* Material shown:
====================
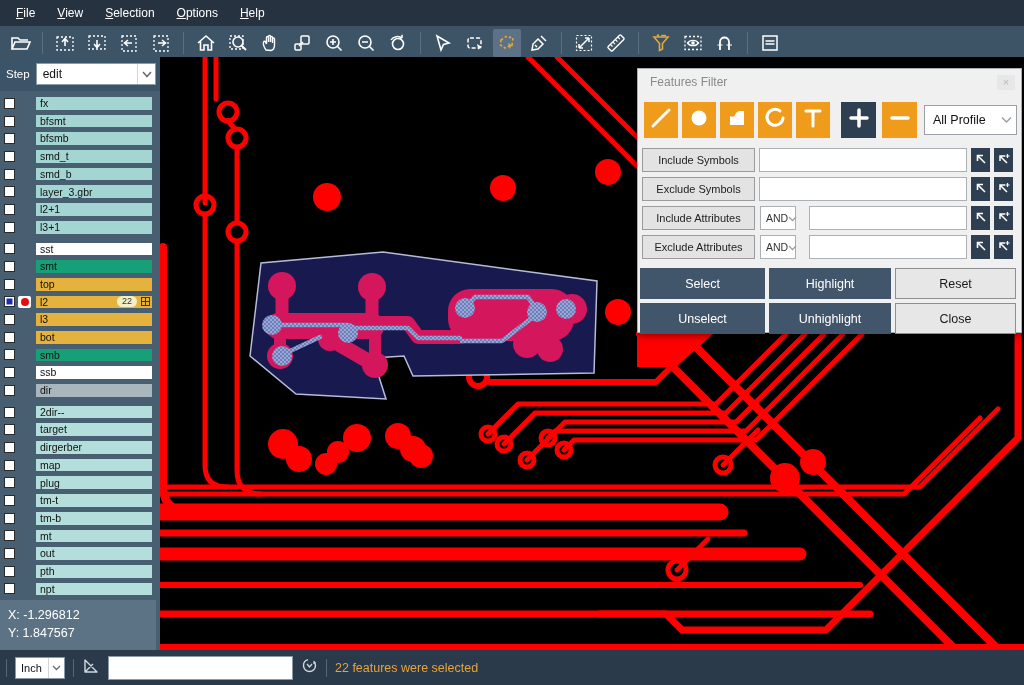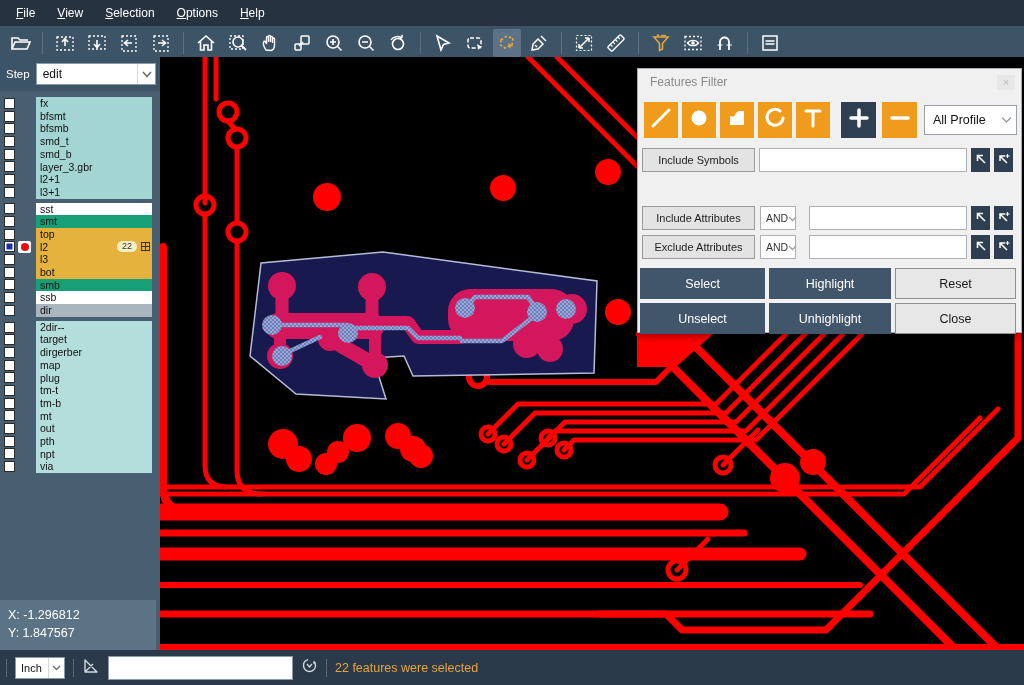"fx" .lrow { margin-bottom: 0 -> 5px }
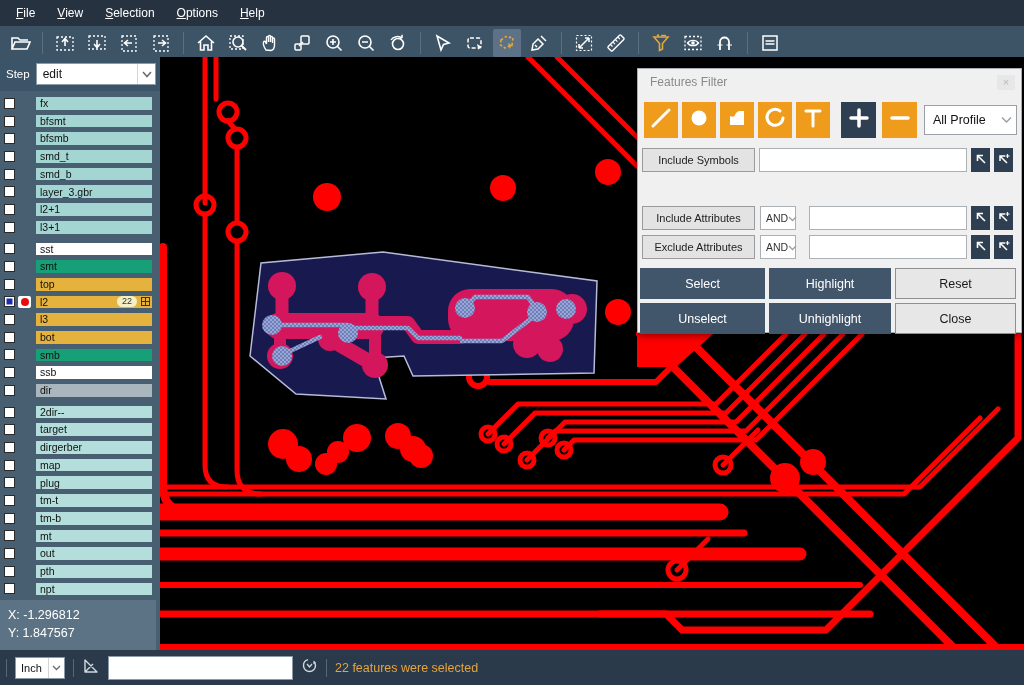"Exclude Symbols" div.frow { html: none -> <div> <div>Exclude Symbols</div> <div></div> <div> <span><svg> <path></path> </svg></span> </div> <div> <span><svg> <path></path> <path></path> </svg></span> </div> </div> }
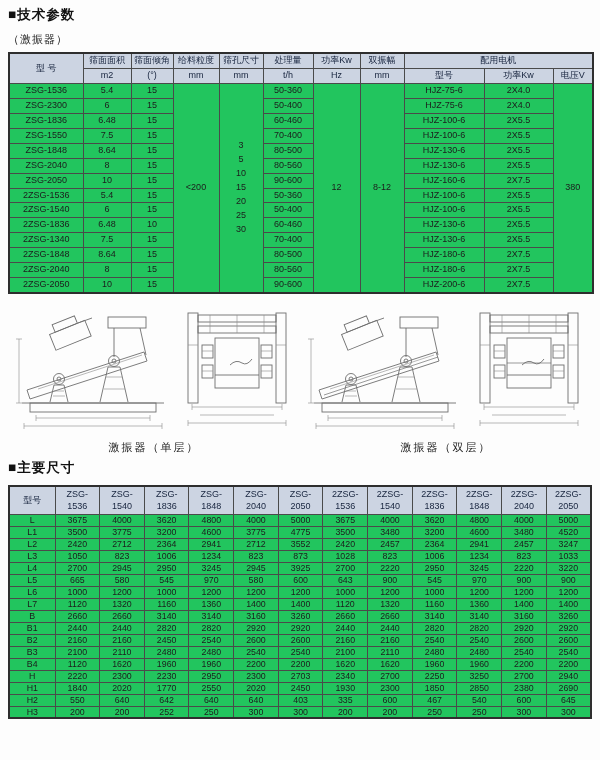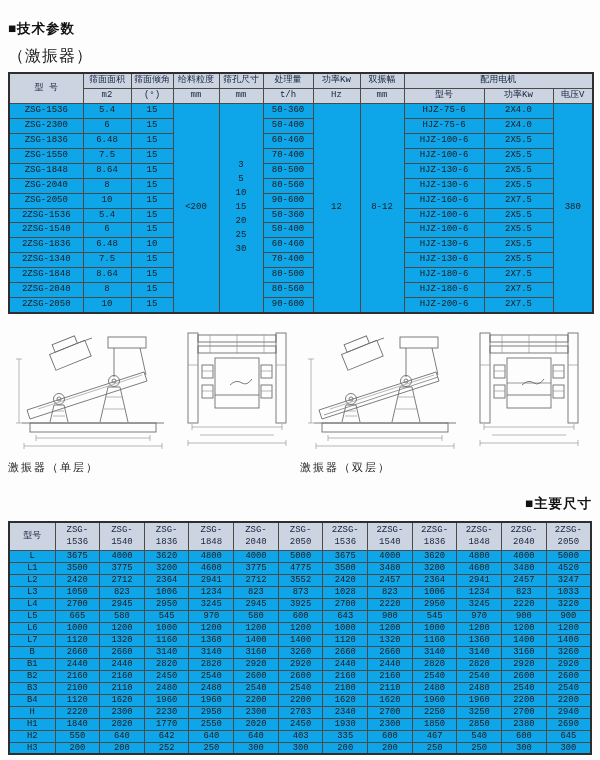"■技术参数" .page { font-family: Liberation Mono, monospace -> none; padding: 17px 8px 0 8px -> 3px 8px 0 8px }
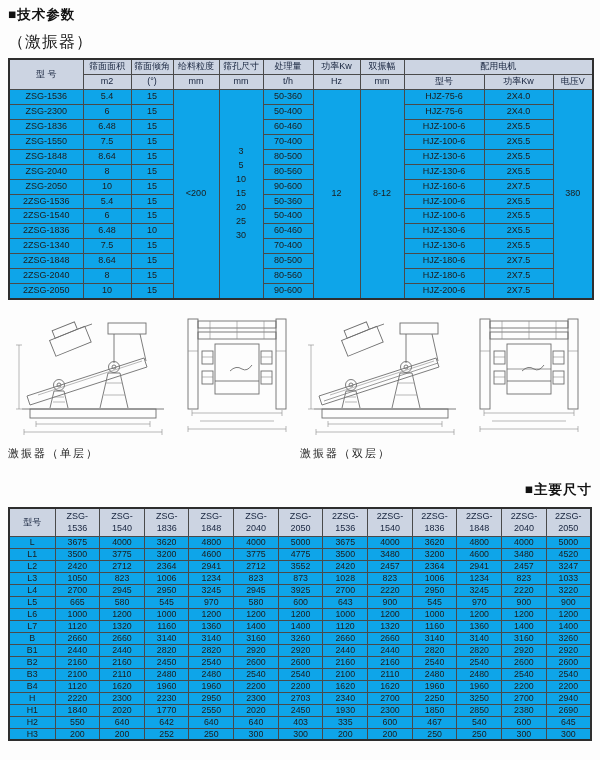"（激振器）" .subtitle { font-size: 16px -> 11px }
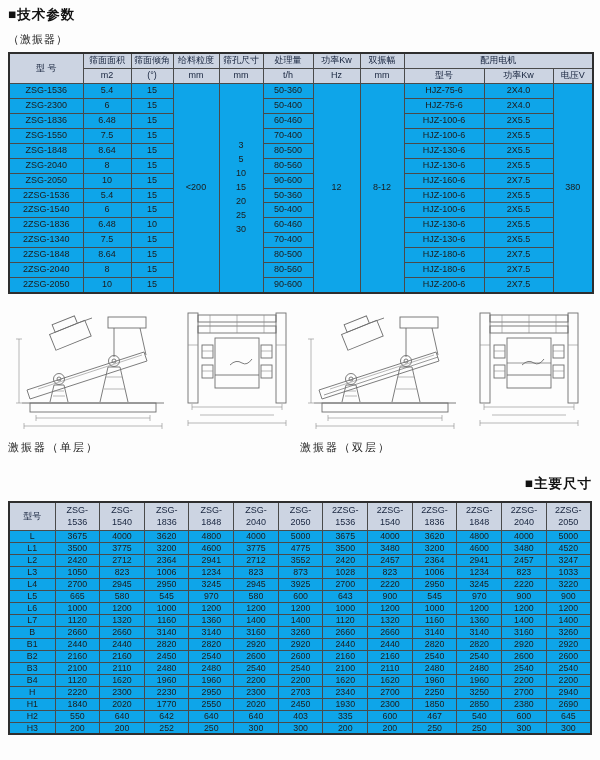"型 号" table { background: #0ea5e9 -> #22c55e }
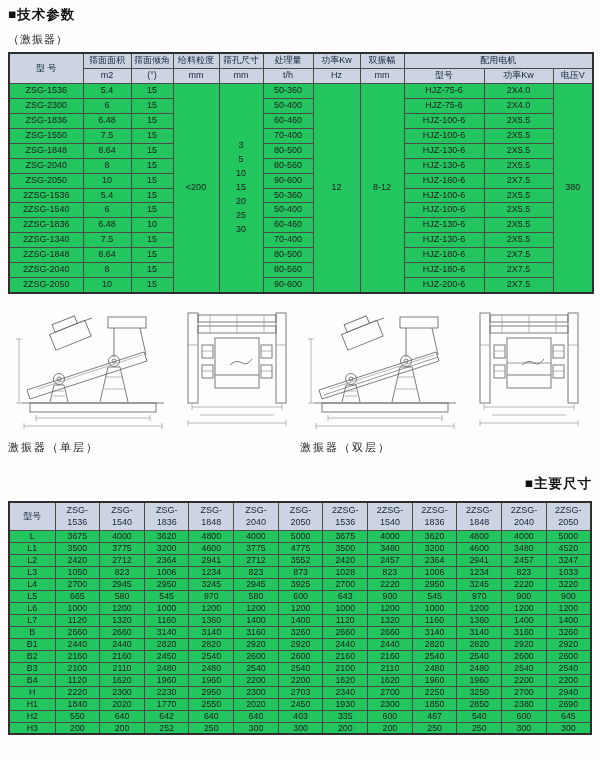"激振器（单层）" .diagram-group { align-items: none -> center }
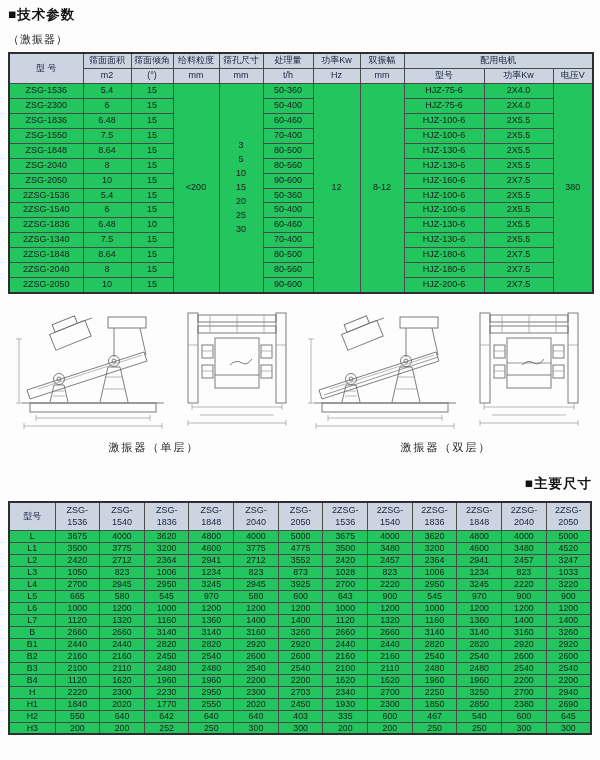"■主要尺寸" .dims-title { margin-top: 20px -> 4px; text-align: right -> none }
====================
* What to produce: Without altering anything, output all the lines above but none of the images.

* Answer to this exercise:
"fx" .lrow { margin-bottom: 0 -> 5px }
"Exclude Symbols" div.frow { html: none -> <div> <div>Exclude Symbols</div> <div></div> <div> <span><svg> <path></path> </svg></span> </div> <div> <span><svg> <path></path> <path></path> </svg></span> </div> </div> }
"■技术参数" .page { font-family: Liberation Mono, monospace -> none; padding: 17px 8px 0 8px -> 3px 8px 0 8px }
"（激振器）" .subtitle { font-size: 16px -> 11px }
"型 号" table { background: #0ea5e9 -> #22c55e }
"激振器（单层）" .diagram-group { align-items: none -> center }
"■主要尺寸" .dims-title { margin-top: 20px -> 4px; text-align: right -> none }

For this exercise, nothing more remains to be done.